[[ Supplied data open ]]
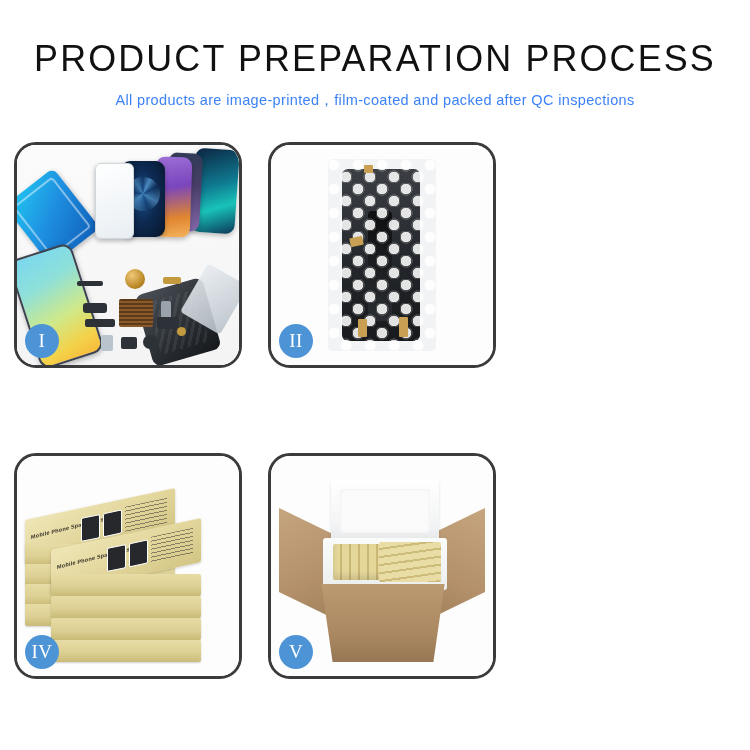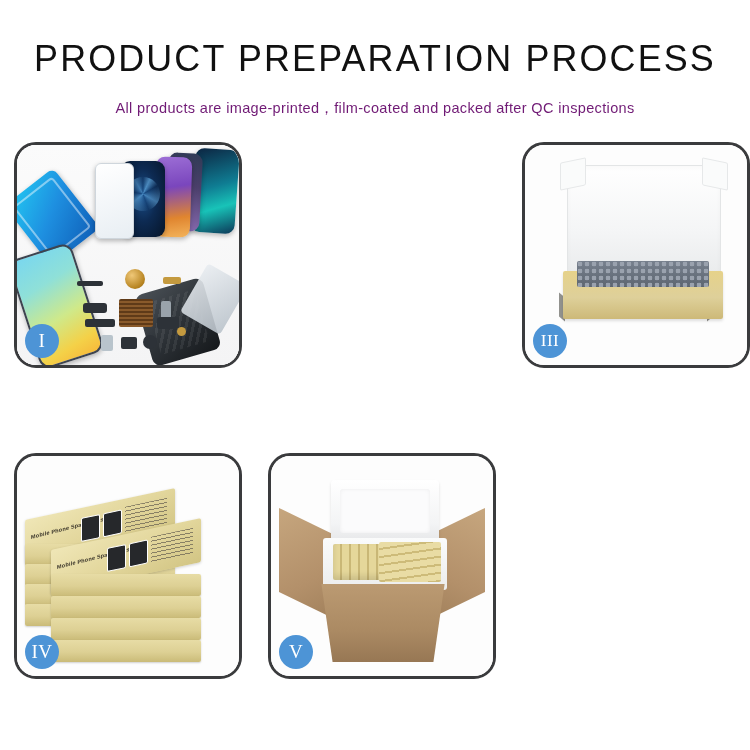--- a/index.html
+++ b/index.html
@@ -29,26 +29,26 @@
     font-family: "Liberation Sans", sans-serif;
     font-size: 37px;
     font-weight: 500;
     letter-spacing: 2.2px;
     color: #111111;
     line-height: 1.0;
     transform: scaleX(0.97);
     white-space: nowrap;
   }
   .subtitle {
-    margin: 8px;
+    margin: 0;
     padding-top: 14px;
     font-size: 14.5px;
     font-weight: 400;
     letter-spacing: 0.35px;
-    color: #701a75;
+    color: #3b82f6;
     white-space: nowrap;
   }
 
   
   .grid {
     position: absolute;
     left: 14px;
     top: 142px;
     width: 722px;
     height: 537px;
@@ -387,32 +387,34 @@
         <div class="part" style="left:80px;top:50px;width:22px;height:12px;border-radius:3px;"></div>
         <div class="part" style="left:24px;top:68px;width:12px;height:16px;border-radius:2px;background:#b9c4cc;"></div>
         <div class="part" style="left:44px;top:70px;width:16px;height:12px;"></div>
         <div class="part" style="left:66px;top:68px;width:14px;height:14px;border-radius:50%;"></div>
         <div class="part gold" style="left:100px;top:60px;width:9px;height:9px;border-radius:50%;"></div>
       </div>
       <div class="badge">I</div>
     </div>
   </div>
 
-
-  <div class="panel r0 c2">
+  <div class="panel r0 c1">
     <div class="stage">
-      <div class="b3-lid"></div>
-      <div class="b3-side-l"></div>
-      <div class="b3-side-r"></div>
-      <div class="b3-tray">
-        <div class="b3-foam"></div>
+      <div class="bw-bag">
+        <div class="bw-inner"></div>
+        <div class="bubbles"></div>
+        <div class="tape t1"></div>
+        <div class="tape t2"></div>
+        <div class="tape t3"></div>
+        <div class="tape t4"></div>
       </div>
-      <div class="badge wide">III</div>
+      <div class="badge">II</div>
     </div>
   </div>
+
 
   <div class="panel r1 c0">
     <div class="stage">
       <div class="stack">
 
         <div class="lidface" style="left:0px; top:26px;">
           <span class="lbl-text">Mobile Phone Spare Parts</span>
           <span class="lbl-img" style="left:56px;"></span>
           <span class="lbl-img" style="left:78px;"></span>
           <span class="lbl-lines"></span>

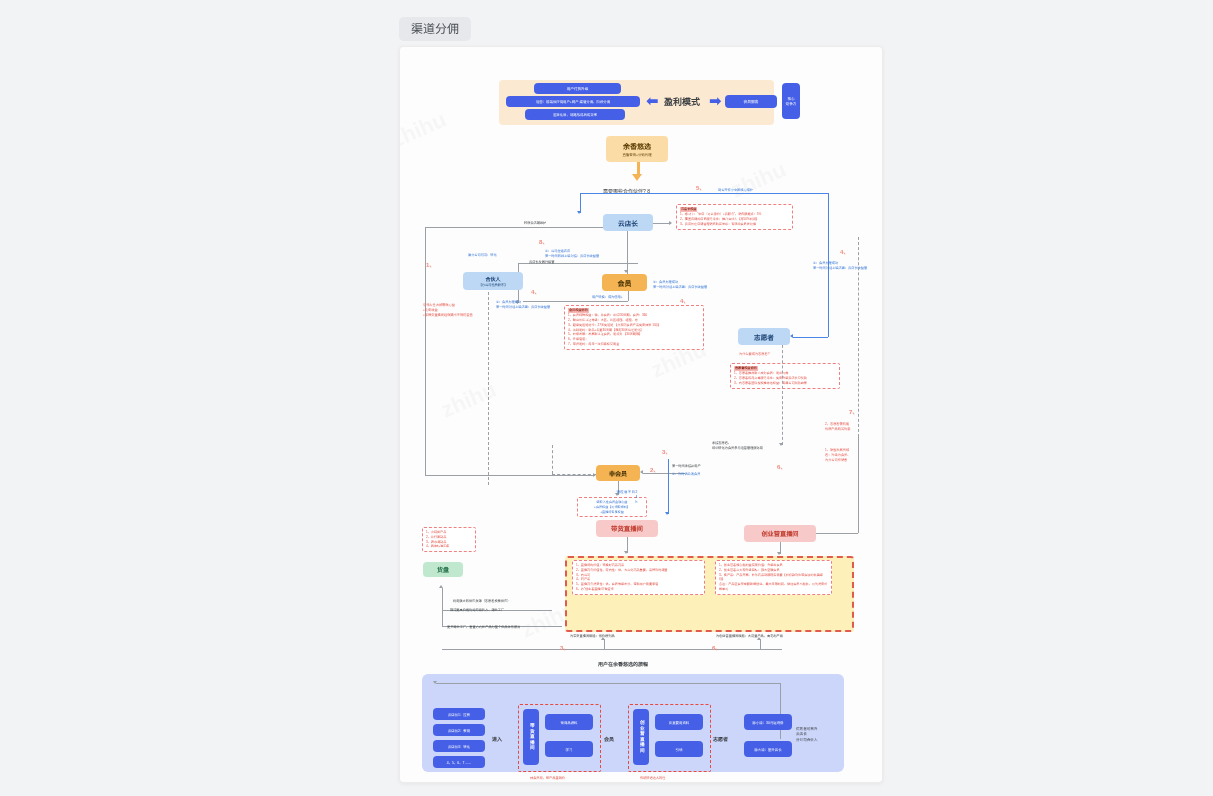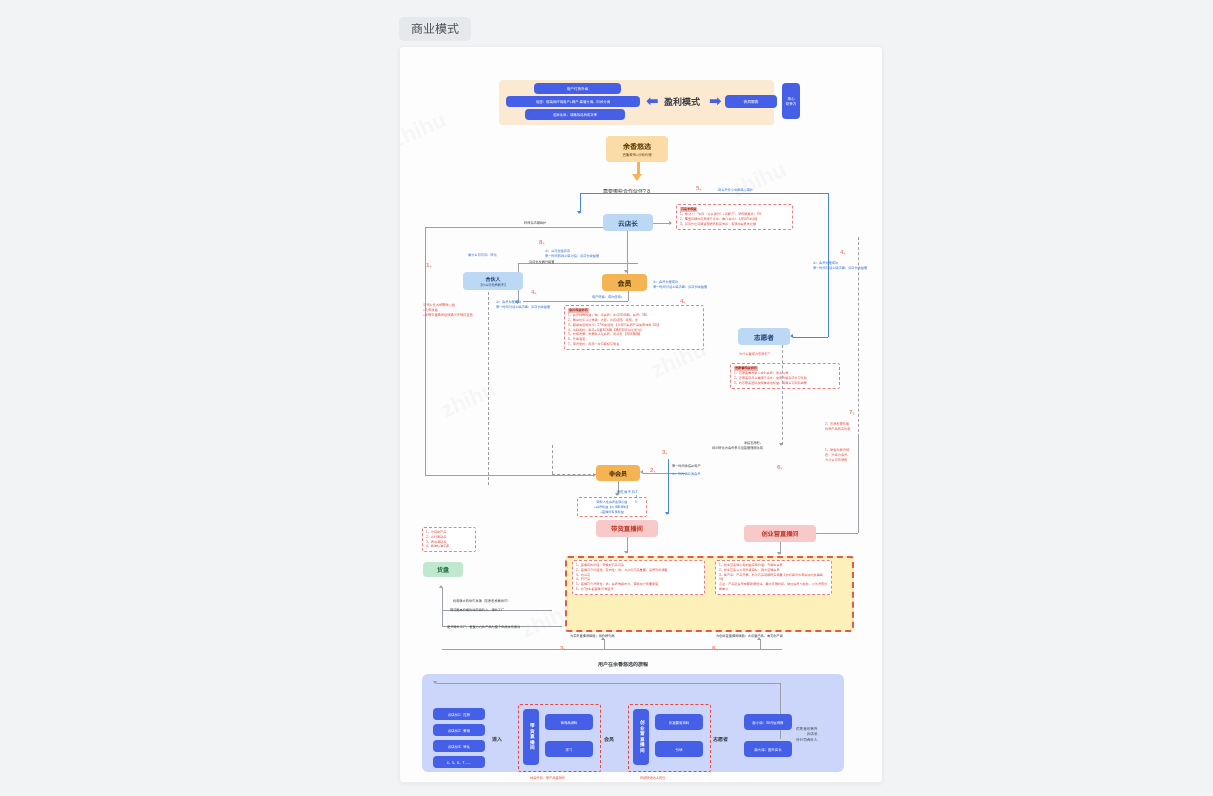--- a/index.html
+++ b/index.html
@@ -50,21 +50,21 @@
            color:#e04a3f;font-size:3.1px;line-height:1.55;
            padding:2px 3px;text-align:left;}
   .callout .hd{background:#f9b9b4;color:#8a2d22;display:inline-block;
                padding:0 1px;font-weight:700;margin-bottom:.5px;}
   .hl-blue{color:#2f6fd0;}
 
   
   .txt{position:absolute;white-space:pre-line;}
   .t-red{color:#e8554a;}
   .t-blue{color:#3173d8;}
-  .t-dark{color:#3c4043;text-align:right;}
+  .t-dark{color:#3c4043;}
   .t-num{color:#f08a7e;font-weight:700;}
 
   
   .ln{position:absolute;}
   .ln-h{height:0;border-top:0.8px solid #9aa0a6;}
   .ln-v{width:0;border-left:0.8px solid #9aa0a6;}
   .ln-h.blue{border-top-color:#4a86e8;}
   .ln-v.blue{border-left-color:#4a86e8;}
   .ln-h.dash{border-top-style:dashed;}
   .ln-v.dash{border-left-style:dashed;}
@@ -79,21 +79,21 @@
 
   
   .chev{position:absolute;color:#4560e6;font-size:15px;line-height:15px;font-weight:700;}
 
   .vert{writing-mode:vertical-rl;text-orientation:upright;letter-spacing:1px;}
 </style>
 </head>
 <body>
 
 <div id="doc-tab">
-  <span>商业模式</span>
+  <span>渠道分佣</span>
 </div>
 
 <div id="doc-page">
   <div id="canvas">
 
     <div class="wm" style="left:-10px;top:70px;">zhihu</div>
     <div class="wm" style="left:180px;top:40px;">zhihu</div>
     <div class="wm" style="left:330px;top:120px;">zhihu</div>
     <div class="wm" style="left:40px;top:340px;">zhihu</div>
     <div class="wm" style="left:250px;top:300px;">zhihu</div>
[[ Supplied data closed ]]
Assignment: Pictures don't belong in the copy. Restate all the entries exactly.

Solution to this problem:
--- a/index.html
+++ b/index.html
@@ -29,26 +29,26 @@
     font-family: "Liberation Sans", sans-serif;
     font-size: 37px;
     font-weight: 500;
     letter-spacing: 2.2px;
     color: #111111;
     line-height: 1.0;
     transform: scaleX(0.97);
     white-space: nowrap;
   }
   .subtitle {
-    margin: 8px;
+    margin: 0;
     padding-top: 14px;
     font-size: 14.5px;
     font-weight: 400;
     letter-spacing: 0.35px;
-    color: #701a75;
+    color: #3b82f6;
     white-space: nowrap;
   }
 
   
   .grid {
     position: absolute;
     left: 14px;
     top: 142px;
     width: 722px;
     height: 537px;
@@ -387,32 +387,34 @@
         <div class="part" style="left:80px;top:50px;width:22px;height:12px;border-radius:3px;"></div>
         <div class="part" style="left:24px;top:68px;width:12px;height:16px;border-radius:2px;background:#b9c4cc;"></div>
         <div class="part" style="left:44px;top:70px;width:16px;height:12px;"></div>
         <div class="part" style="left:66px;top:68px;width:14px;height:14px;border-radius:50%;"></div>
         <div class="part gold" style="left:100px;top:60px;width:9px;height:9px;border-radius:50%;"></div>
       </div>
       <div class="badge">I</div>
     </div>
   </div>
 
-
-  <div class="panel r0 c2">
+  <div class="panel r0 c1">
     <div class="stage">
-      <div class="b3-lid"></div>
-      <div class="b3-side-l"></div>
-      <div class="b3-side-r"></div>
-      <div class="b3-tray">
-        <div class="b3-foam"></div>
+      <div class="bw-bag">
+        <div class="bw-inner"></div>
+        <div class="bubbles"></div>
+        <div class="tape t1"></div>
+        <div class="tape t2"></div>
+        <div class="tape t3"></div>
+        <div class="tape t4"></div>
       </div>
-      <div class="badge wide">III</div>
+      <div class="badge">II</div>
     </div>
   </div>
+
 
   <div class="panel r1 c0">
     <div class="stage">
       <div class="stack">
 
         <div class="lidface" style="left:0px; top:26px;">
           <span class="lbl-text">Mobile Phone Spare Parts</span>
           <span class="lbl-img" style="left:56px;"></span>
           <span class="lbl-img" style="left:78px;"></span>
           <span class="lbl-lines"></span>

--- a/index.html
+++ b/index.html
@@ -50,21 +50,21 @@
            color:#e04a3f;font-size:3.1px;line-height:1.55;
            padding:2px 3px;text-align:left;}
   .callout .hd{background:#f9b9b4;color:#8a2d22;display:inline-block;
                padding:0 1px;font-weight:700;margin-bottom:.5px;}
   .hl-blue{color:#2f6fd0;}
 
   
   .txt{position:absolute;white-space:pre-line;}
   .t-red{color:#e8554a;}
   .t-blue{color:#3173d8;}
-  .t-dark{color:#3c4043;text-align:right;}
+  .t-dark{color:#3c4043;}
   .t-num{color:#f08a7e;font-weight:700;}
 
   
   .ln{position:absolute;}
   .ln-h{height:0;border-top:0.8px solid #9aa0a6;}
   .ln-v{width:0;border-left:0.8px solid #9aa0a6;}
   .ln-h.blue{border-top-color:#4a86e8;}
   .ln-v.blue{border-left-color:#4a86e8;}
   .ln-h.dash{border-top-style:dashed;}
   .ln-v.dash{border-left-style:dashed;}
@@ -79,21 +79,21 @@
 
   
   .chev{position:absolute;color:#4560e6;font-size:15px;line-height:15px;font-weight:700;}
 
   .vert{writing-mode:vertical-rl;text-orientation:upright;letter-spacing:1px;}
 </style>
 </head>
 <body>
 
 <div id="doc-tab">
-  <span>商业模式</span>
+  <span>渠道分佣</span>
 </div>
 
 <div id="doc-page">
   <div id="canvas">
 
     <div class="wm" style="left:-10px;top:70px;">zhihu</div>
     <div class="wm" style="left:180px;top:40px;">zhihu</div>
     <div class="wm" style="left:330px;top:120px;">zhihu</div>
     <div class="wm" style="left:40px;top:340px;">zhihu</div>
     <div class="wm" style="left:250px;top:300px;">zhihu</div>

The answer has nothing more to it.